Winterbourne is part of the Castlebeck Group, which is ultimately owned by the four Irishmen and a number of other wealthy investors.
The families of two of the victims apparently singled out for abuse are planning legal action against the company.
The mother of one of the victims said her son deserved "more than an apology".
Castlebeck has a £55m (€62m) turnover and runs more than 50 care homes throughout Britain.
Panorama showed film from hidden cameras of a nurse taunting a patient about suicide and subjecting others to cold showers. A patient was pinned to the floor by a chair in another clip.
Non-executive directors at Castlebeck ordered an independent inquiry into standards at each of its 56 hospitals after Panorama notified them of the allegations last month.
Mr Bryan had written twice to Castlebeck management last year and also complained to England's Care Quality Commission (CQC), which is an independent regulator, but nothing was done.

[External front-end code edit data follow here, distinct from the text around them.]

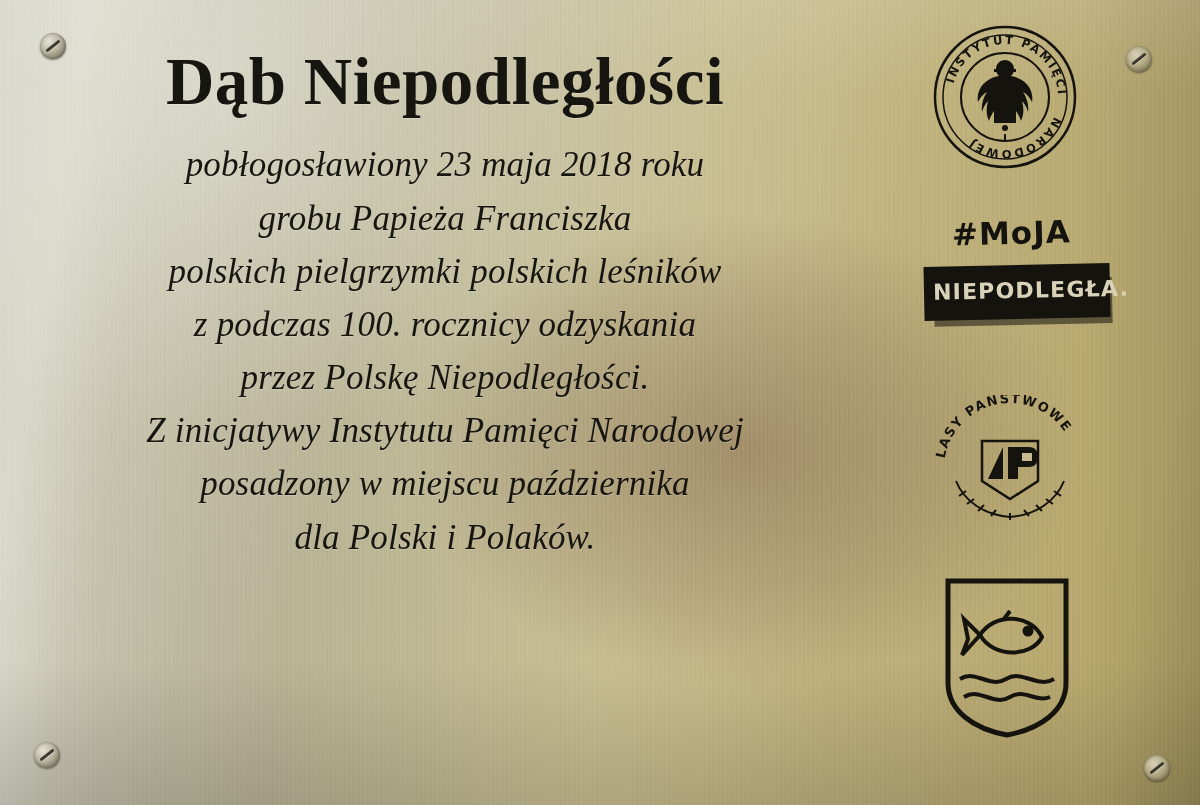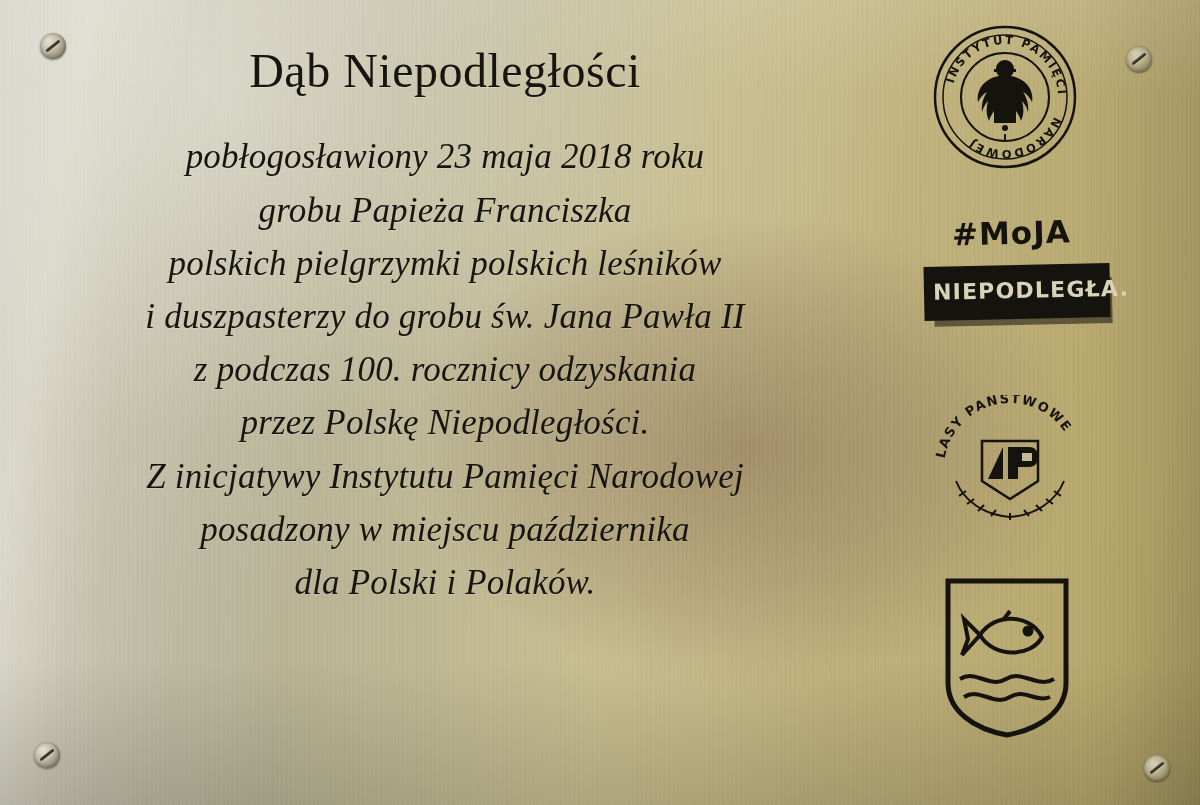--- a/index.html
+++ b/index.html
@@ -99,8 +99,8 @@
     color: #17150f;
   }
   .title {
-    font-size: 48px;
-    font-weight: normal;
+    font-size: 67px;
+    font-weight: bold;
     letter-spacing: 0.5px;
     margin-top: 46px;
     line-height: 1.05;

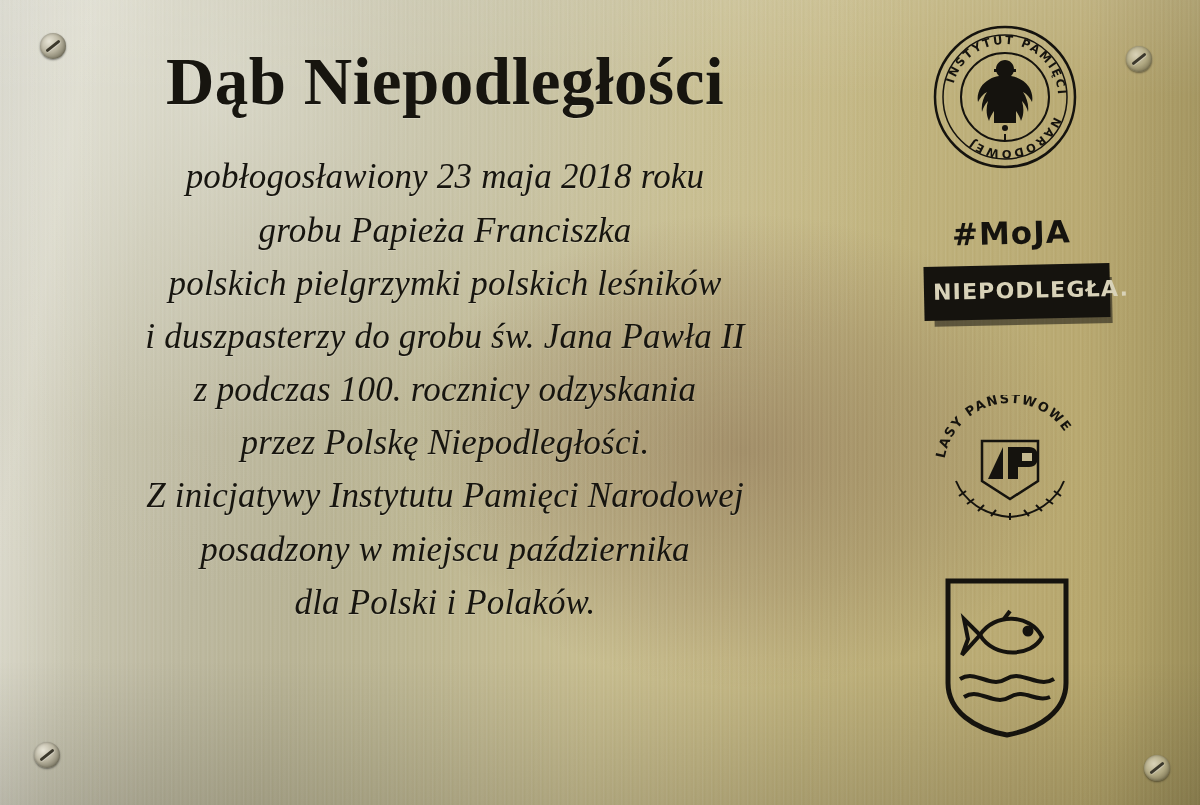--- a/index.html
+++ b/index.html
@@ -107,7 +107,7 @@
     text-shadow: 0 1px 0 rgba(255,255,255,0.22);
   }
   .lines {
-    margin-top: 34px;
+    margin-top: 22px;
   }
   .line {
     font-style: italic;

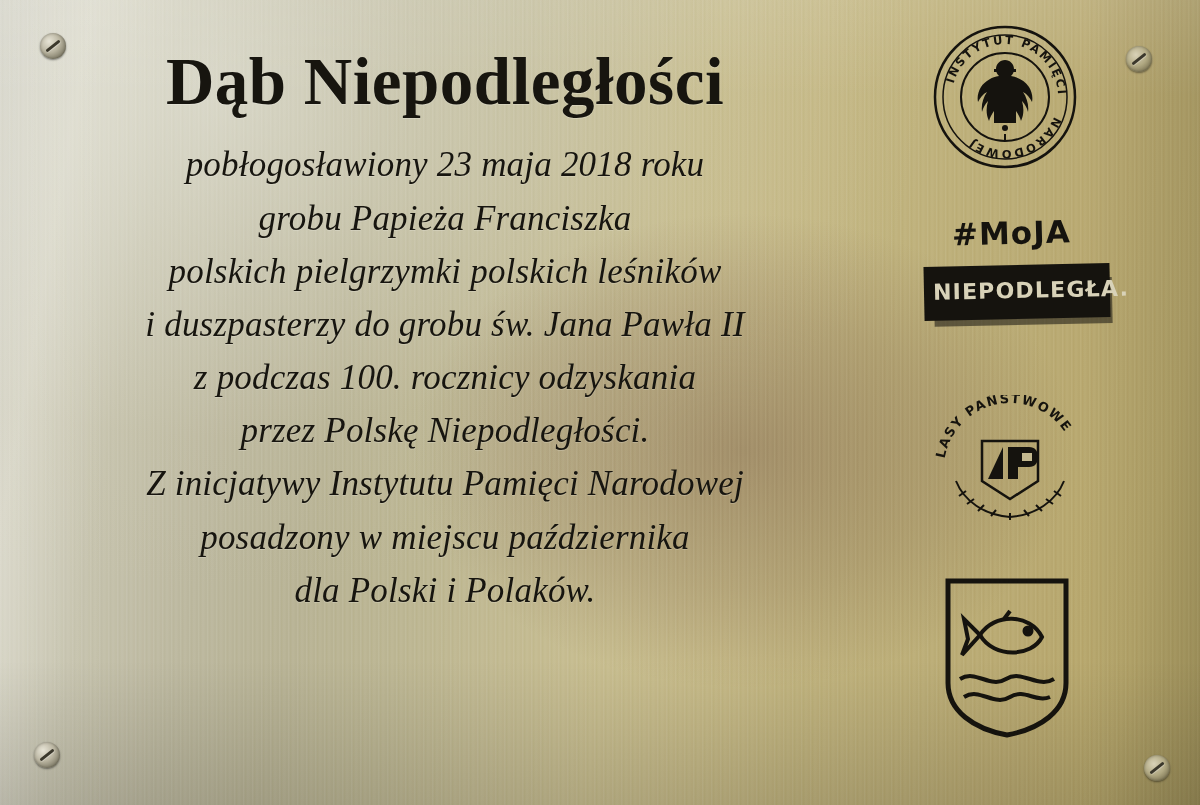--- a/index.html
+++ b/index.html
@@ -195,7 +195,6 @@
       <div class="line">pobłogosławiony 23 maja 2018 roku</div>
       <div class="line">grobu Papieża Franciszka</div>
       <div class="line">polskich pielgrzymki polskich leśników</div>
-      <div class="line">i duszpasterzy do grobu św. Jana Pawła II</div>
       <div class="line">z podczas 100. rocznicy odzyskania</div>
       <div class="line">przez Polskę Niepodległości.</div>
       <div class="line">Z inicjatywy Instytutu Pamięci Narodowej</div>

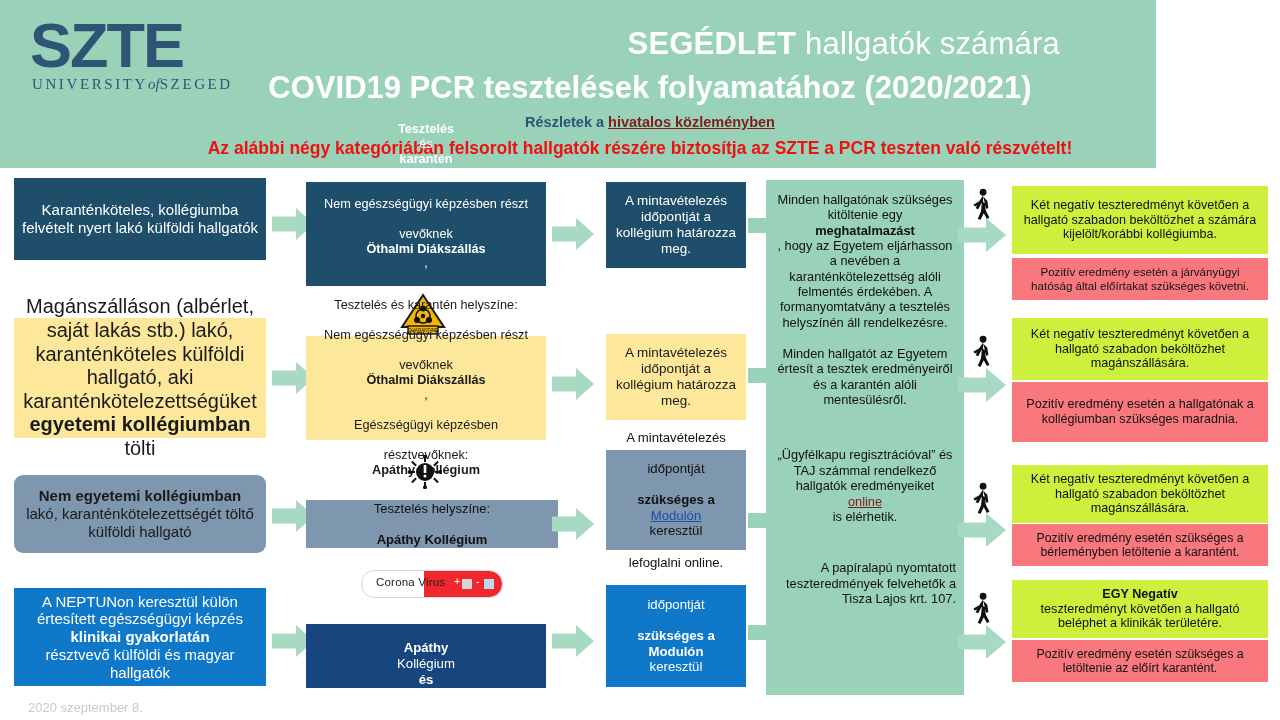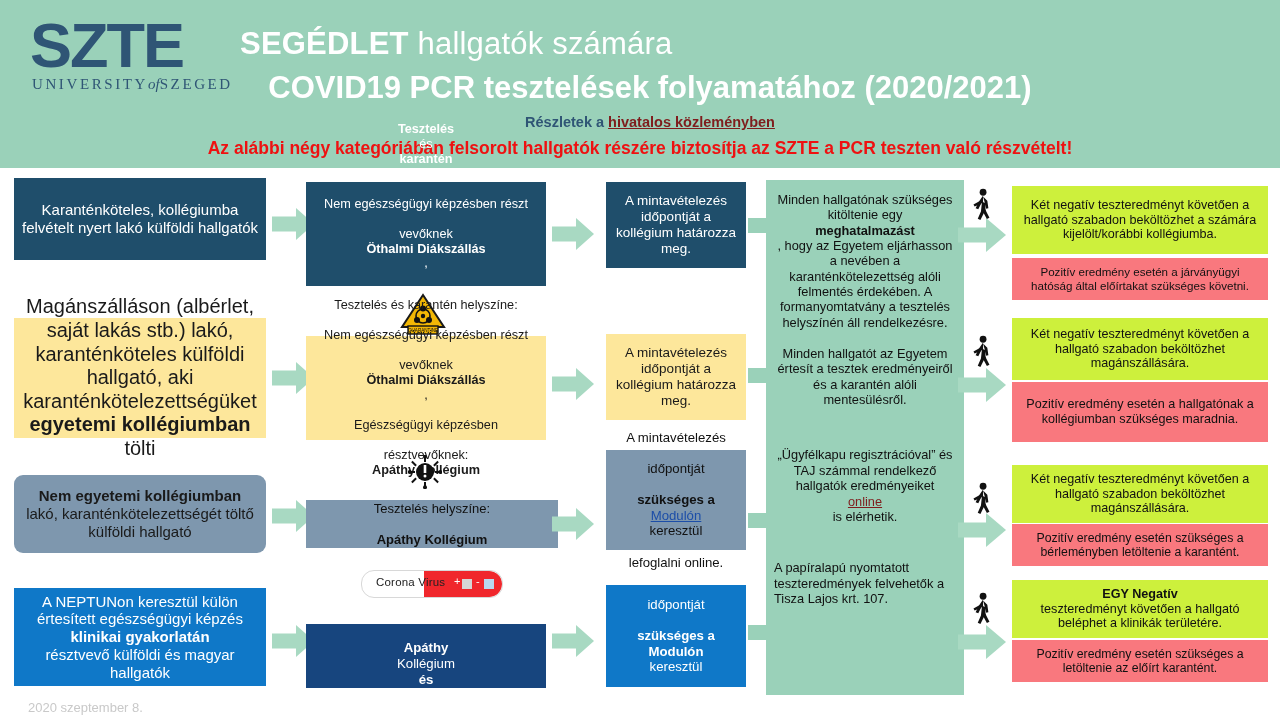--- a/index.html
+++ b/index.html
@@ -12,7 +12,7 @@
   }
   
   .header{
-    position:absolute;left:0;top:0;width:1280px;height:168px;
+    position:absolute;left:0;top:0;width:1156px;height:168px;
     background:#9ad1b9;
   }
   .logo{

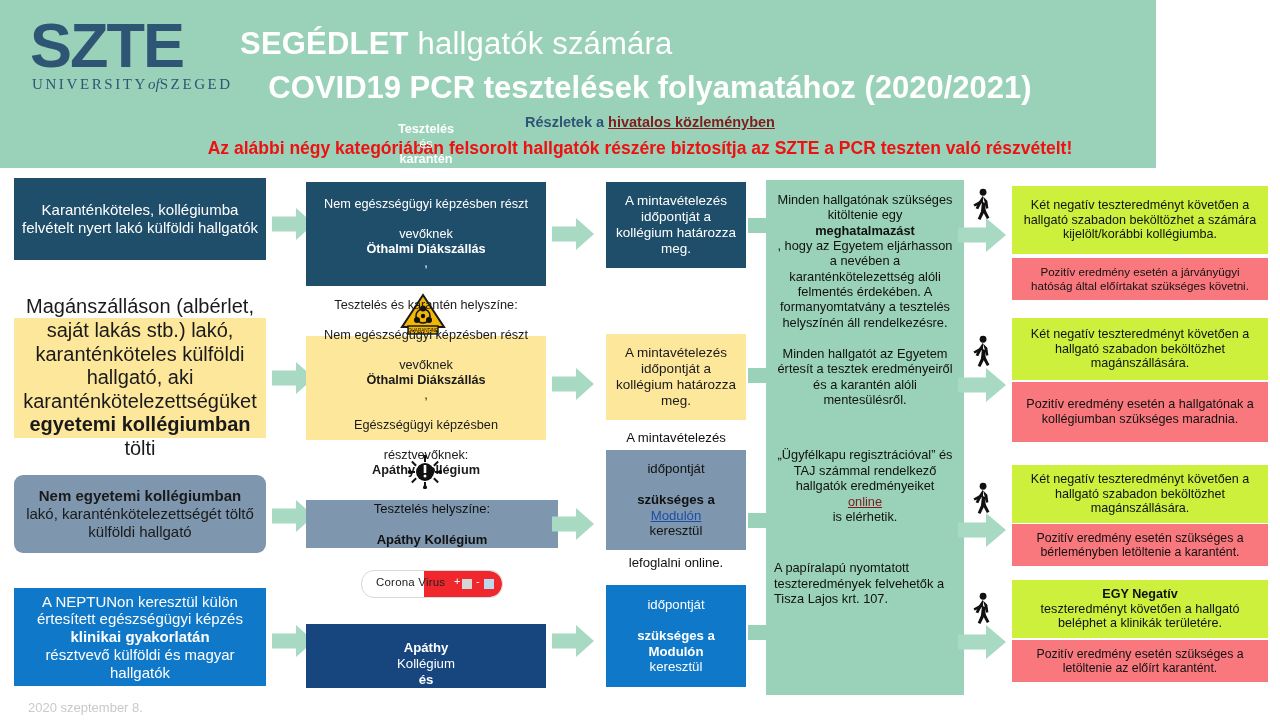--- a/index.html
+++ b/index.html
@@ -31,7 +31,7 @@
   .logo-sub i{font-style:italic;letter-spacing:0px;}
   .title-1{
     position:absolute;left:240px;top:26px;width:820px;
-    text-align:left;color:#ffffff;font-size:31px;font-weight:bold;
+    text-align:right;color:#ffffff;font-size:31px;font-weight:bold;
     letter-spacing:0.2px;
   }
   .title-1 .light{font-weight:normal;}

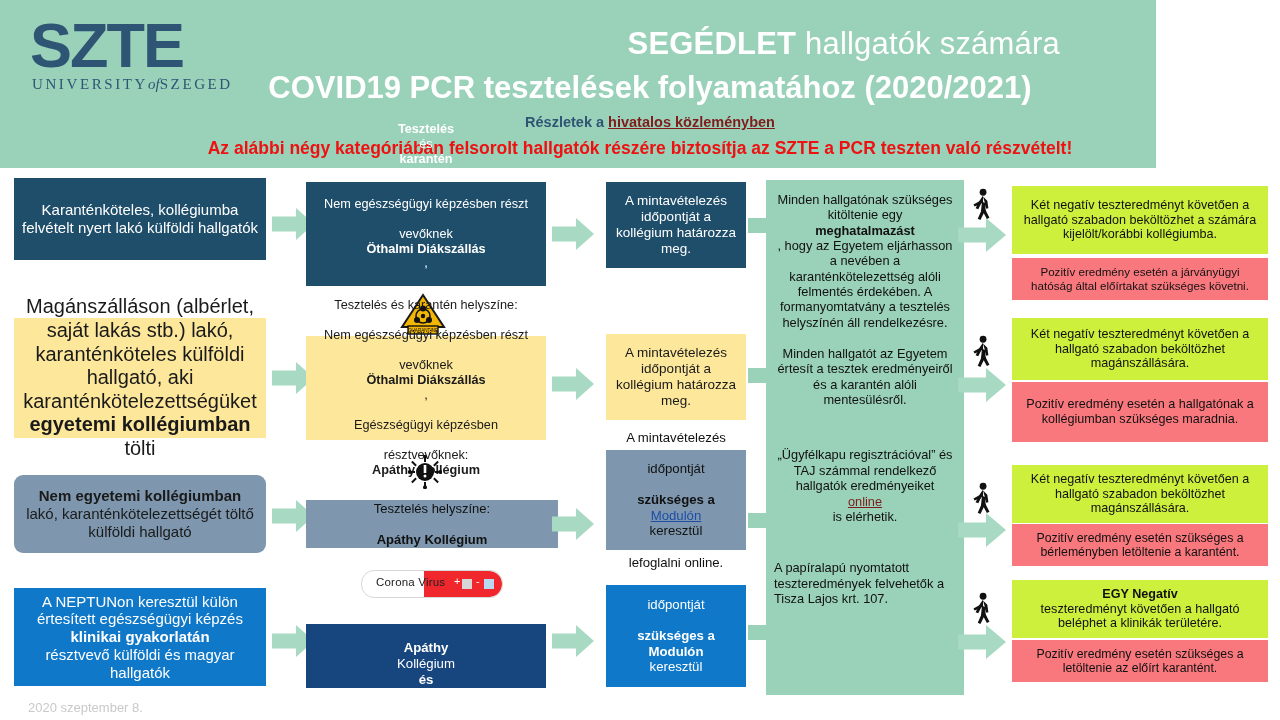--- a/index.html
+++ b/index.html
@@ -174,7 +174,7 @@
   <div style="text-align:center;margin-top:40px;">
     <span>„Ügyfélkapu regisztrációval” és TAJ számmal rendelkező hallgatók eredményeiket </span><a href="#" class="link">online</a><span> is elérhetik.</span>
   </div>
-  <div style="text-align:left;margin-top:36px;">A papíralapú nyomtatott teszteredmények felvehetők a Tisza Lajos krt. 107.</div>
+  <div style="text-align:right;margin-top:36px;">A papíralapú nyomtatott teszteredmények felvehetők a Tisza Lajos krt. 107.</div>
 </div>
 
 <div class="stub" style="left:748px;top:218px;width:22px;height:15px;"></div>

The programme had echoes of RTE's expose of the treatment of elderly patients at Leas Cross Nursing Home in Swords, Co Dublin.
A four-page email from Mr Bryan to the manager at the home details his concerns about the "confrontational and aggressive" approach of staff.
He wrote: "Certain established staff members seem to relish restraint procedures. I have witnessed some with smiles on their faces as they restrain people. I see scant regard for the person's feelings whilst they are being held ... and definitely no empathy."
The mother of Simon, a 37-year-old with a mental age of four who was singled out for abuse, said she is still very angry about what happened and is in "a state of shock". She described his treatment as "assault and abuse". Castlebeck acknowledged a complaint was made by Mr Bryan on October 11, 2010, but said the company's usual rules for investigating allegations were not followed.
It insisted neither the chief executive nor any member of the firm's board was made aware of the problems before May 12 last.
Castlebeck has suspended two members of its managerial staff pending further inquiries.
Paul Burstow, the social care minister, described the levels of abuse as "appalling" and ordered a review into why the regulator ignored the concerns raised.
The CQC admitted that it had made an "unforgivable error of judgment", saying it should have taken action sooner and apologising "to those who have been let down".